An innovative REACH-compliant coating technology, commercialised with the help of NATEP, is making its mark on flying components and giving its UK-based patent-holder a valuable market advantage.
Two NATEP-supported projects have produced commercially viable results – one even before it has formally concluded – with project end-user Airbus UK declaring the work a success.
The projects, led by Hardide Coatings Ltd, an Oxfordshire-based SME, set out to develop and demonstrate a chrome replacement super-finish technology, and a new low-temperature coating, specifically for applications on load-bearing parts with complex geometries and very tight tolerances.
With Hardide Coatings’ eponymous coating already selected as an alternative to hard chrome plating, the challenge for the company and its industrial partner, Perfect Bore Manufacturing Ltd, was to develop tools and techniques to achieve a super-finish in one step, thus saving on cost and time.
As Stewart Gibson, Global Business Development Manager – Aerospace, explained, normally a super-finish requires diamond grinding followed by diamond belt finishing. “We are developing a one-shot process to achieve the super-finish by grinding only and have industrialised the initial grinding process.”
Tight tolerance requirements
The need for trials arose when it was discovered that the Hardide® coating process, which uses chemical vapour deposition (CVD), needed ‘fine-tuning’ to meet very tight tolerance requirements.
Neil Wolstencroft, head of the Airbus hard chrome replacement work package, praised the NATEP-backed project. It enabled the partners to “prove the industrialisation of the grinding process on the Hardide CVD coating (using the actual parts) before we commenced production.”
Hardide Coatings developed its range of nanostructured tungsten carbide-based coatings partly in response to the EU’s 2006 regulations on Registration, Evaluation, Authorisation and Restriction of Chemicals (REACH), which control the industrial use of hazardous chemicals, including chrome.
As a material, said Gibson, Hardide has a much longer life span than hard chrome. “People are always looking for new technologies; alternatives to current coatings, not just chrome.” Hardide is “a much-improved coating. Because it’s a gas process, it can coat very complex geometries and internal bores that other techniques can’t cope with.”
Its other key feature, he said, is fatigue knockdown. Where a coating such as chrome will reduce the substrate’s fatigue resistance by as much as 40%, the effect of Hardide is neutral or positive. “This is very important, especially in aerospace,” Gibson added.
10 years to full industrialisation
The company started discussions with Airbus about 10 years ago to gain approval for the use of its surface coating for flying components. “It’s taken 10 years to reach full industrialisation of Hardide,” said Gibson. “Now we’ve been approved for a number of aircraft types.”
The coating is used mainly in wing components and actuators – areas of high load and high impact, prone to wear and corrosion – where Hardide’s density and impermeability make it a good match for the conditions.

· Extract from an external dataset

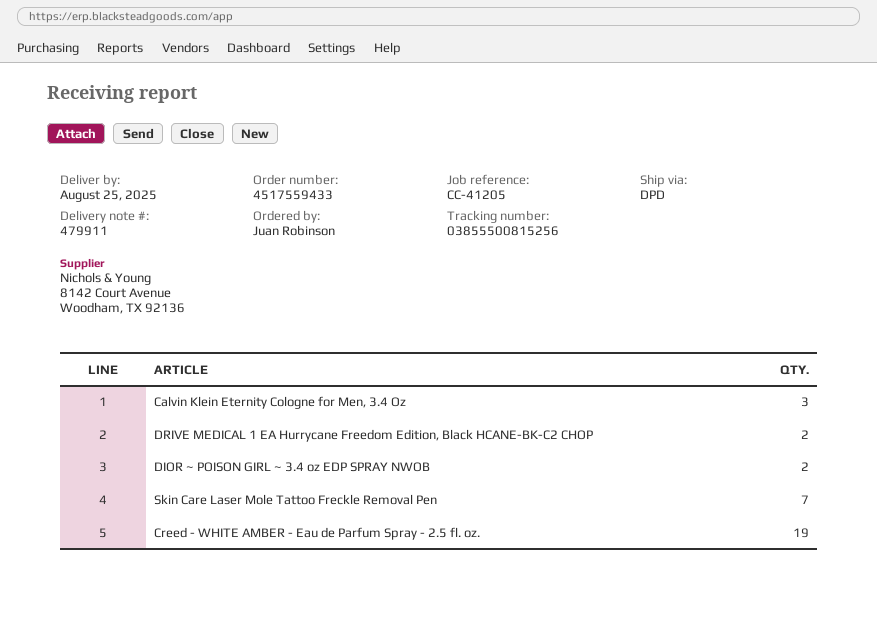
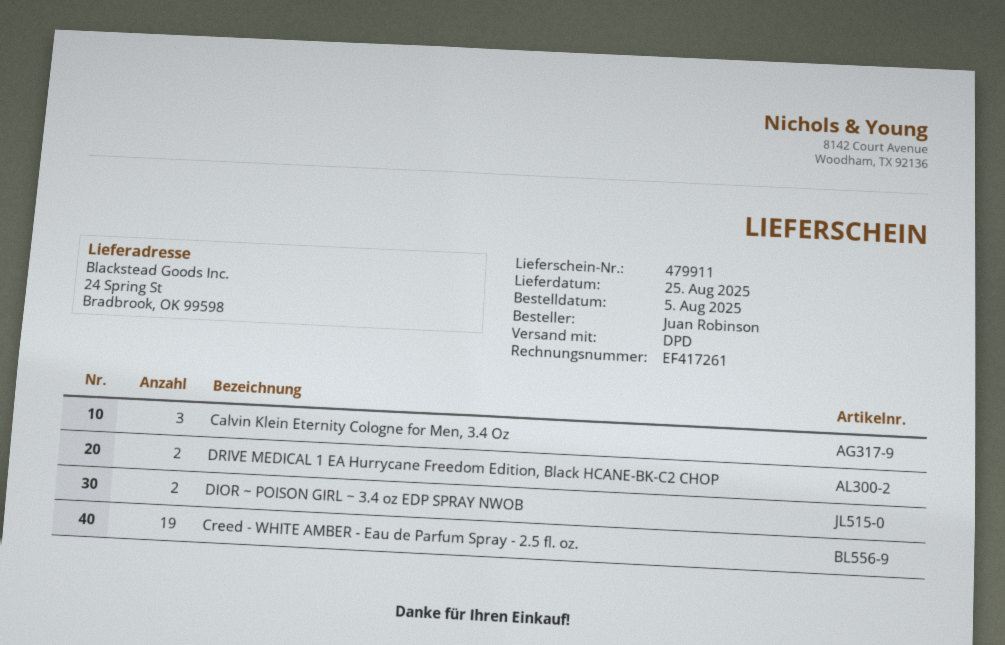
Skin Care Laser Mole Tattoo Freckle Removal Pen: 7 -> none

In a second NATEP-backed project, Hardide leads an industrial team looking at lowering the temperature of the Hardide process, currently 480-500°C. The partners are working to reduce that to 350°C which will allow designers to specify a greater range of metals, including high strength steels AerMet100 and Custom 465, various grades of temperature-sensitive stainless steel. As well as aerospace, this development feeds into other market sectors such as oil and gas.
While the UK-headquartered company is in a strong position with its patented process, it continues to devote resources to R&D. This year, it will also be moving to a new state-of-the-art facility close to its current premises in Bicester with double the floor space and additional processing equipment. Said Gibson: “We have a lot going on that positions the company well for future growth.”